The core narrative of the Data Center Carpool cluster is: the AI boom is driving up electricity bills for ordinary households. The report states that this cluster’s output includes a cartoon of a businessman with a cigar, holding a money bag with a dollar sign, next to a family staring in shock at their electricity bill. The text references real news such as "grid operator capacity auctions" and "data center electricity demand," sounding like an angry local U.S. commentary.

Note: This cluster is traced back to an unnamed Chinese tech company that has contracts with multiple local governments in China.

The Technology and Tariffs cluster mainly targets U.S. tariff policies, portraying Trump’s trade protectionism as a "tool to dominate technological competition." The report admits that the prompt for this cluster explicitly states that the output "must not mention Chinese leader Xi Jinping, only President Trump." It disguises itself as American speech, avoiding any Beijing stance. The content covers English, Italian, Japanese, and Traditional Chinese, with the Traditional Chinese version aimed at Taiwanese audiences.

The Technology and Tariffs cluster is also linked to a suspected fake social media network that spreads rumors claiming "ChatGPT user data has been leaked," directly targeting OpenAI. The report emphasizes that these allegations are completely false.

Americans Oppose Data Center Heating

The operator’s focus on the issue of data center electricity costs is not random. Polls show about 71% of Americans oppose data center expansion near their homes; Bloomberg reports that electricity prices near data centers have risen approximately 267% over the past five years. This public resentment does not require external manipulation; it has been there all along.

Currently, AI data centers are estimated to consume about 12% of U.S. electricity. The Trump administration recently pressured the seven major tech giants to commit to bearing the costs of rising electricity prices driven by AI data centers. The operators’ goal is simply to stoke this fire further and frame it as "U.S. tech capital exploiting ordinary families."

Ben Nimmo, head of OpenAI’s threat intelligence, concludes directly: this is not an influence operation "creating" a debate, but riding on an existing one. In simple terms, the operators found a real social fissure, tried to wedge it open further.

The report states that the narratives of the two clusters closely overlap with known Chinese official propaganda themes. However, OpenAI does not directly blame the Chinese government, only saying it is "very likely originating from China," and names the aforementioned Chinese tech company.

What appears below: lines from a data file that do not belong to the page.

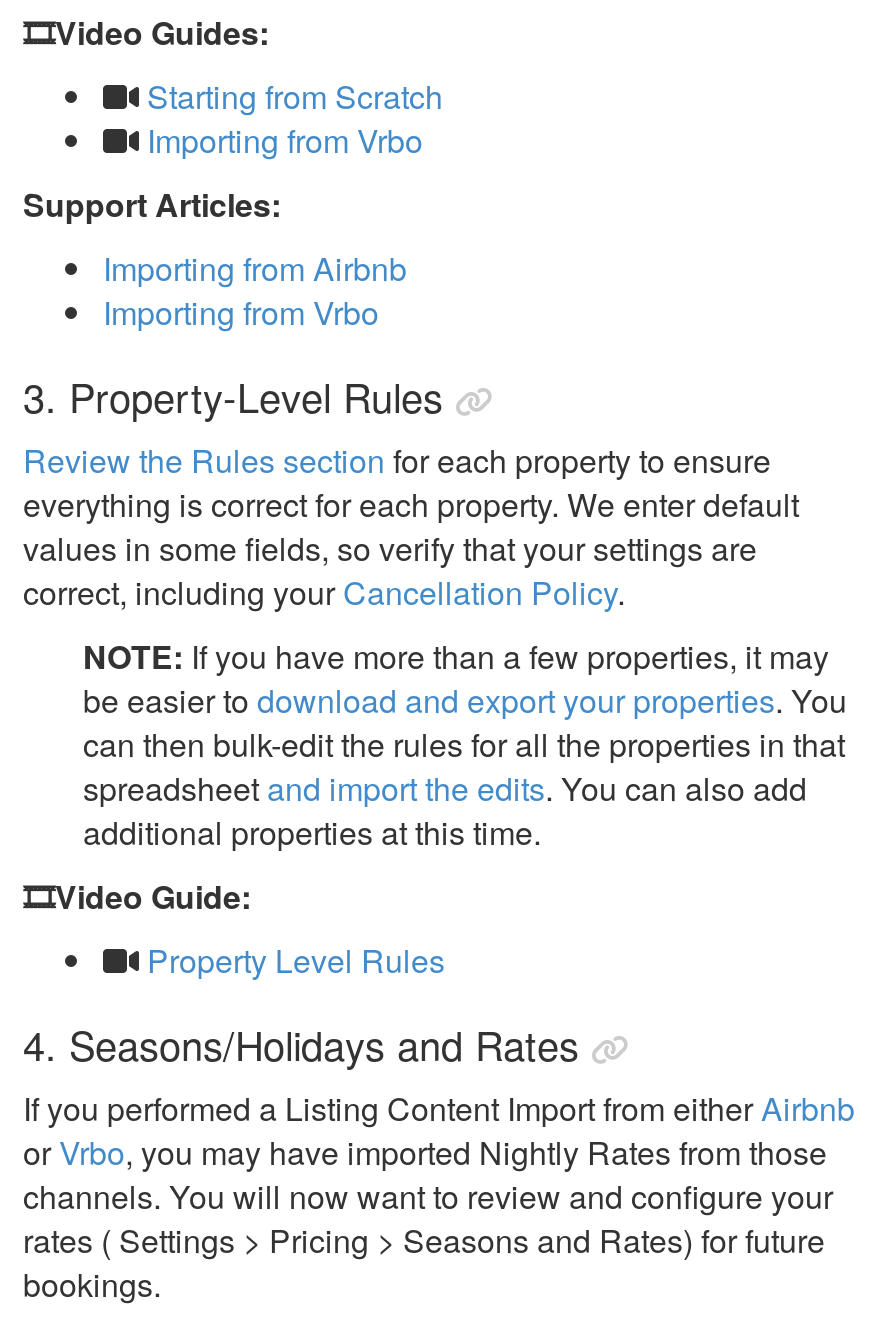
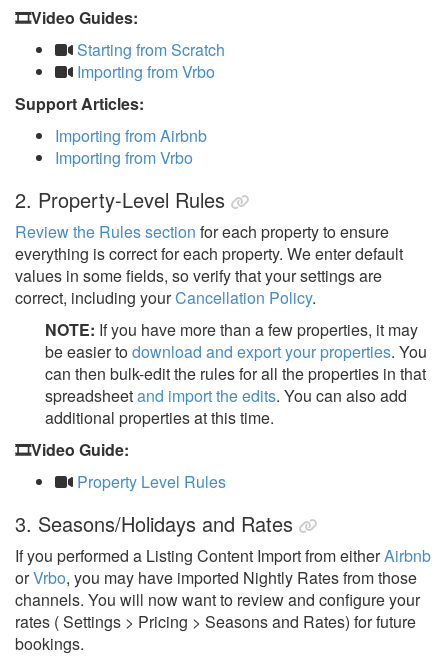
- 3. Property-Level Rules
+ 2. Property-Level Rules

- 4. Seasons/Holidays and Rates
+ 3. Seasons/Holidays and Rates
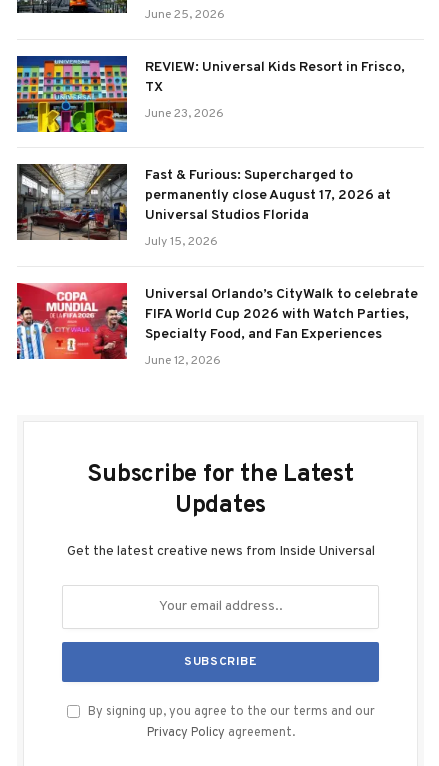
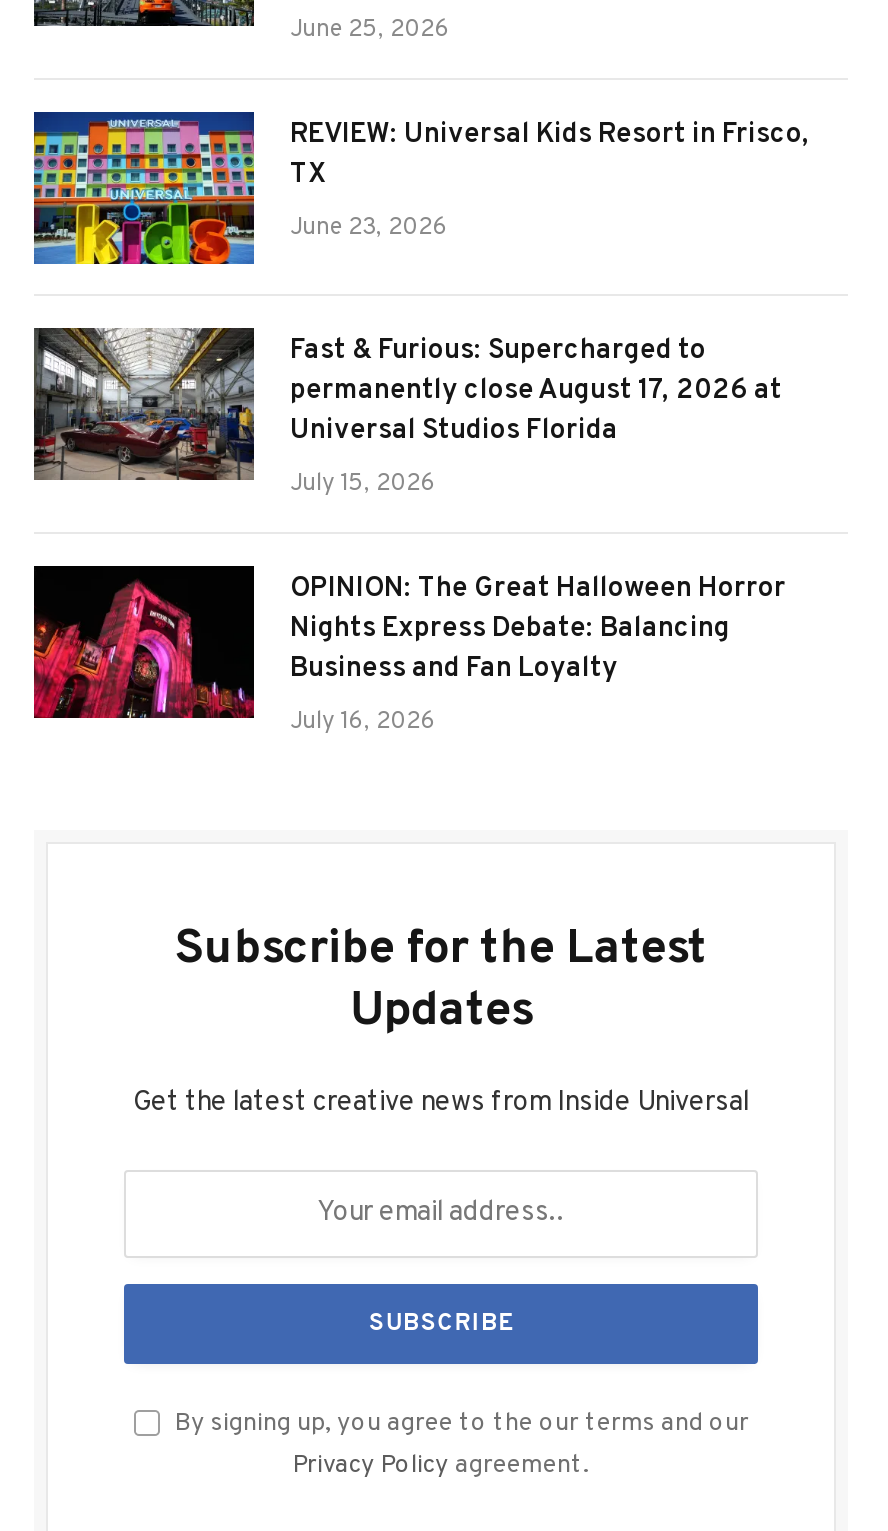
- [image]
- Universal Orlando’s CityWalk to celebrate
- FIFA World Cup 2026 with Watch Parties,
- Specialty Food, and Fan Experiences
+ [image]
+ OPINION: The Great Halloween Horror
+ Nights Express Debate: Balancing
+ Business and Fan Loyalty

- June 12, 2026
+ July 16, 2026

What Do Failed Actions Reveal

OpenAI uses an internal "dissemination scale" to evaluate the actual impact of these two clusters. The Data Center Carpool scores 1 point, and the Technology and Tariffs scores 2 points. The scale defines activity as appearing on one or more platforms but with no evidence of meaningful engagement from the target audience. In simple terms, these posts are mostly unseen and unshared.

OpenAI explicitly states that the significance of this operation is not that it changed public opinion, but that it shows Chinese-origin influence operators are testing narratives by turning the U.S. AI infrastructure controversy into a battlefield. However, not breaking through echo chambers does not mean failure; this operational logic is real, being tested and iterated. (It’s hard to say whether OpenAI has identified all related accounts.)

In the final part of the report, OpenAI reaffirms its strategic stance: to build "democratic AI" and oppose the use of AI for surveillance, censorship, and political control—what it calls "AI-featured authoritarianism." This statement is both a framework declaration and a market positioning. It makes this threat intelligence report more than just a technical briefing; it carries a clear geopolitical stance.